TASK GOAL:
Using only the entries below, output the lines starting at the one containing "margin: 4px ->" and ending at the one containing "of Computers Science", exactly and inclusive of both, omitting the pictures.

PROVIDED RECORDS:
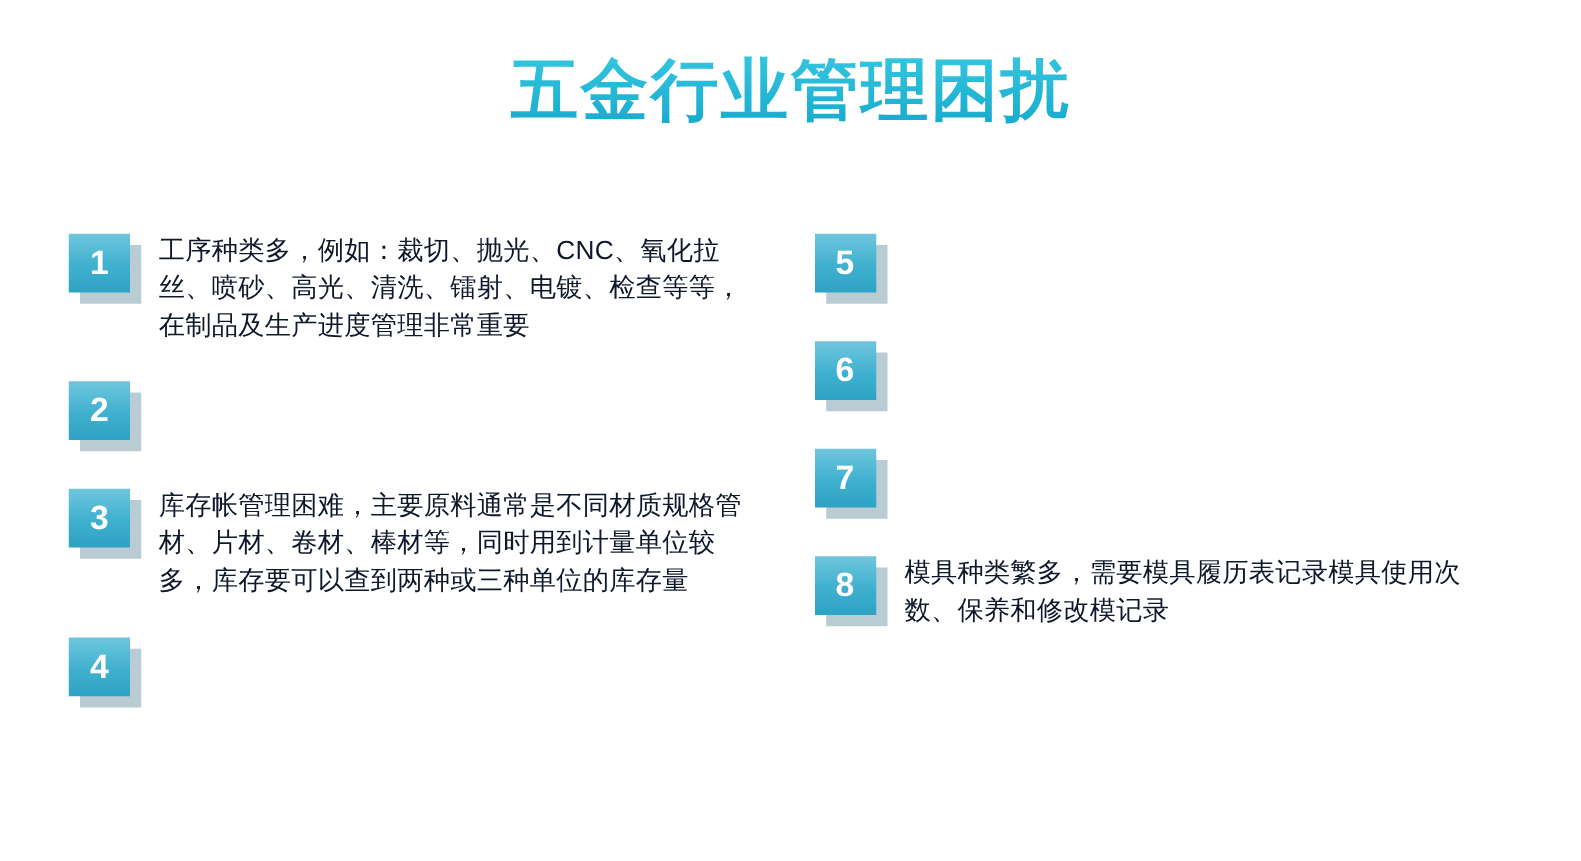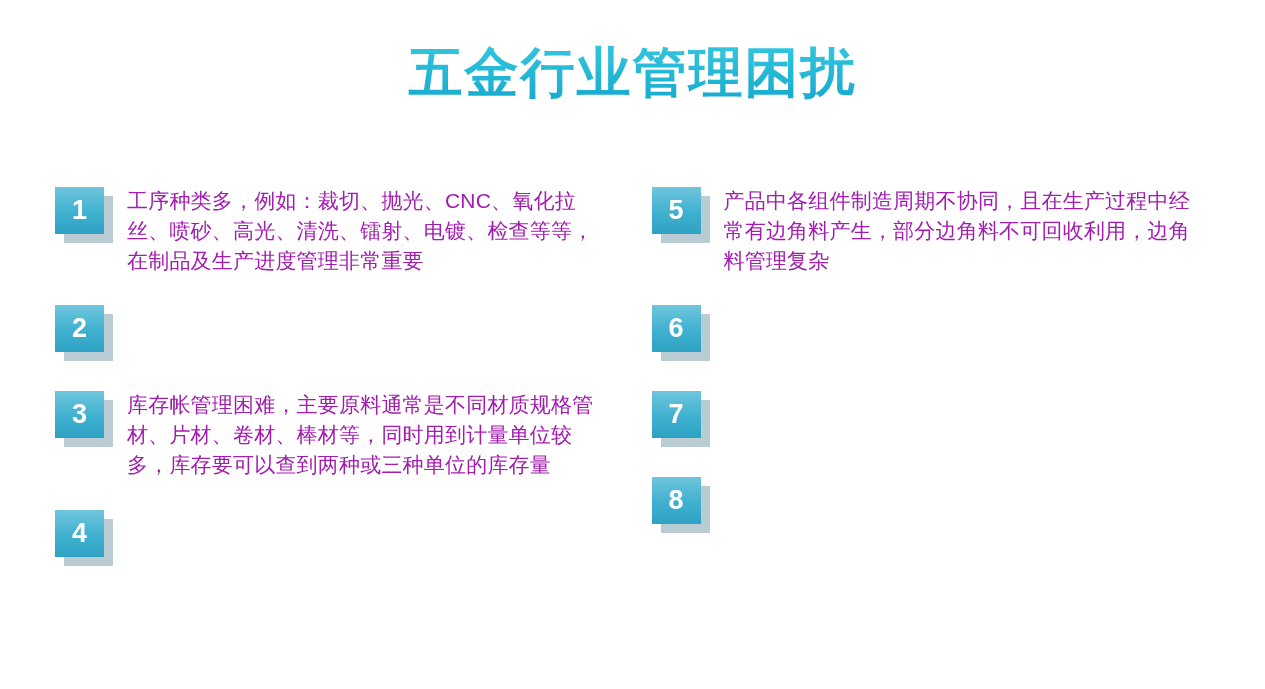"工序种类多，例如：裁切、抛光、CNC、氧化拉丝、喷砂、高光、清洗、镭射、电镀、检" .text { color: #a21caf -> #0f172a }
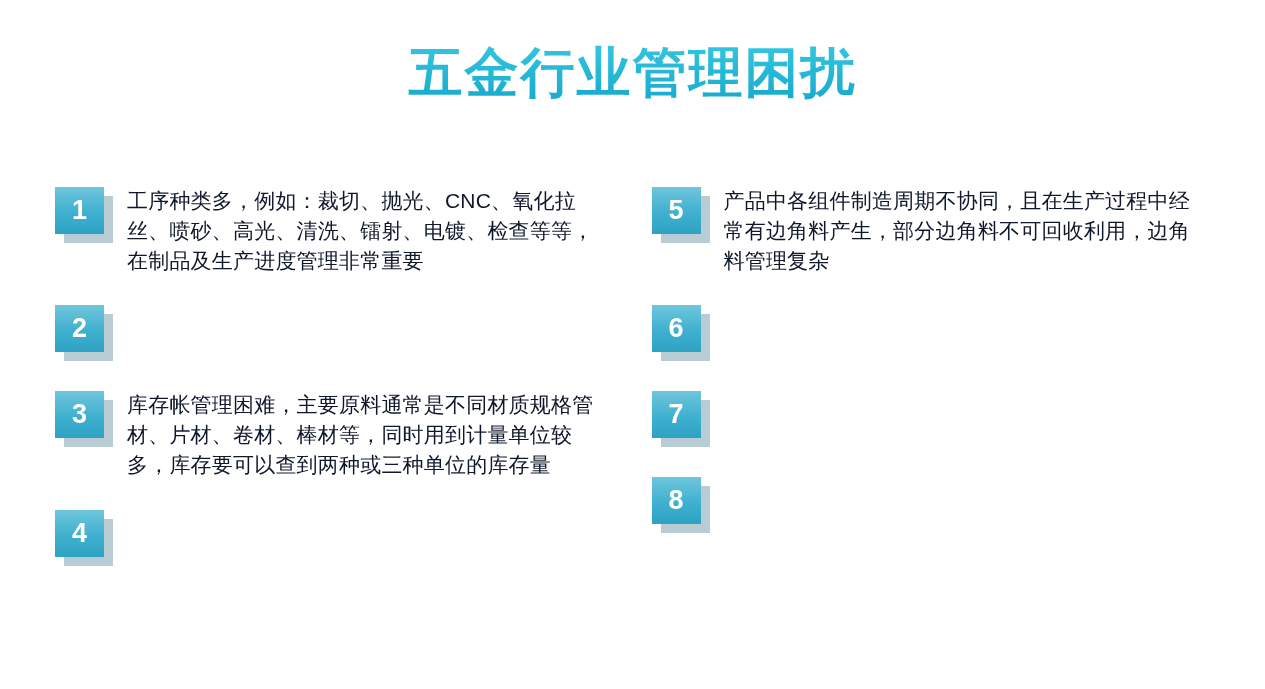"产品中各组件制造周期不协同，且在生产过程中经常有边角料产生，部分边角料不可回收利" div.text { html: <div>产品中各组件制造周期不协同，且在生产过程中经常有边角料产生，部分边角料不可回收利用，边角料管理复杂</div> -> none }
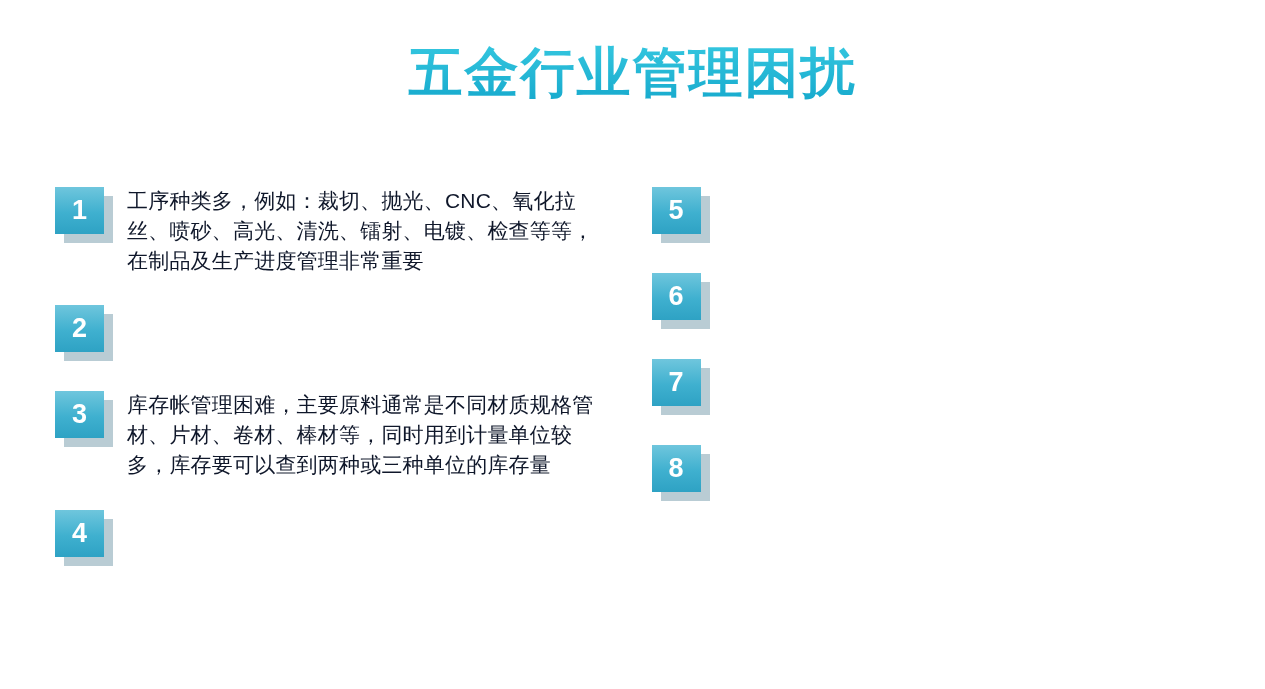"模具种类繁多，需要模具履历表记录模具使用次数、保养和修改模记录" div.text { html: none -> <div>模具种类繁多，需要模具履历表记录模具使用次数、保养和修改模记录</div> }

--

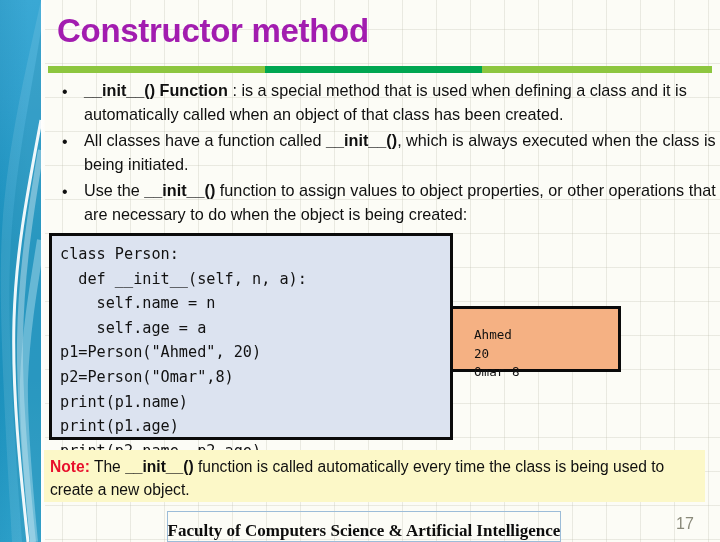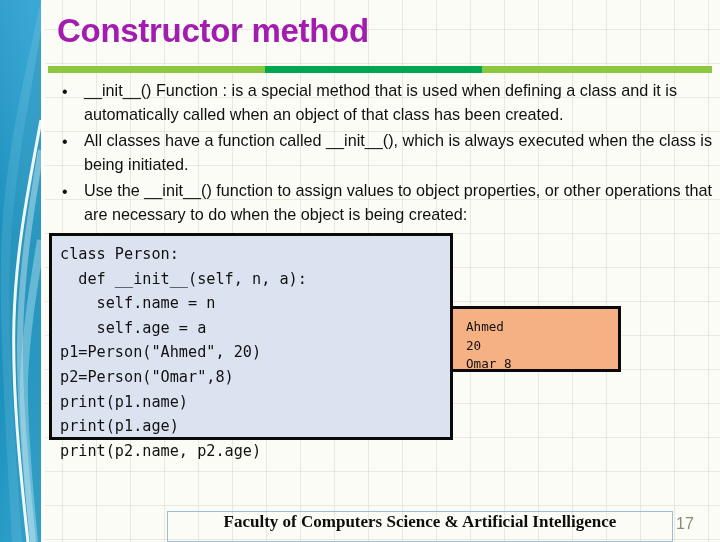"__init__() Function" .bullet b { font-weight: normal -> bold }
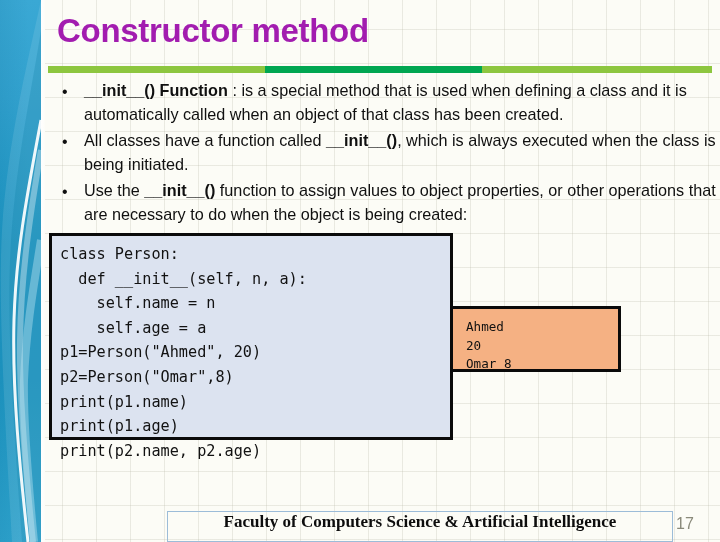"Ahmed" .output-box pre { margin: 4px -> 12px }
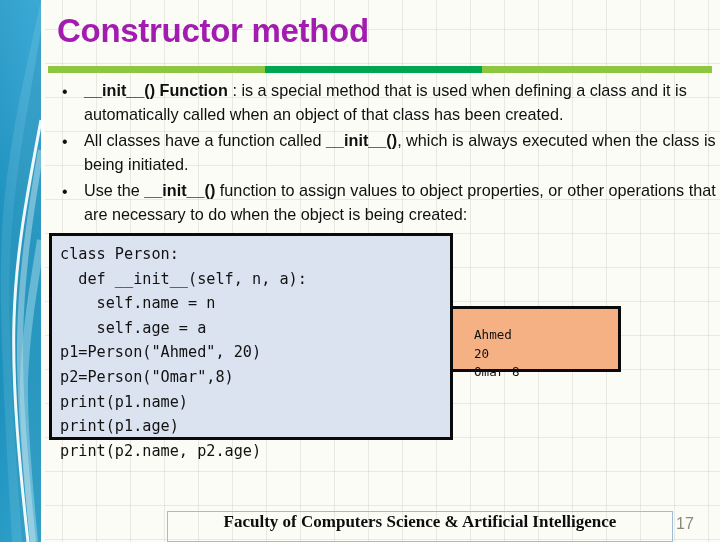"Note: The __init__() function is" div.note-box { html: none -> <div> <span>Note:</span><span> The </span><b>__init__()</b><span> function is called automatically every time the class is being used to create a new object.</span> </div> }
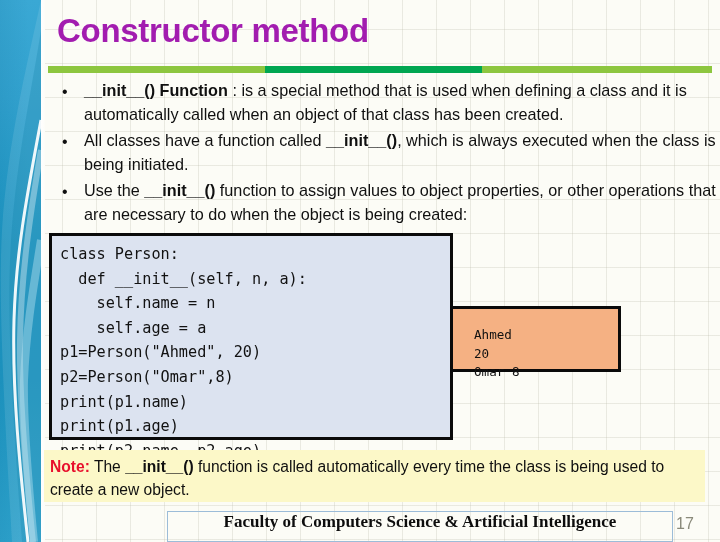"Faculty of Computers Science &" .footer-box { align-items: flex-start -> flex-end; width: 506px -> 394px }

WRITTEN ANSWER:
"Ahmed" .output-box pre { margin: 4px -> 12px }
"Note: The __init__() function is" div.note-box { html: none -> <div> <span>Note:</span><span> The </span><b>__init__()</b><span> function is called automatically every time the class is being used to create a new object.</span> </div> }
"Faculty of Computers Science &" .footer-box { align-items: flex-start -> flex-end; width: 506px -> 394px }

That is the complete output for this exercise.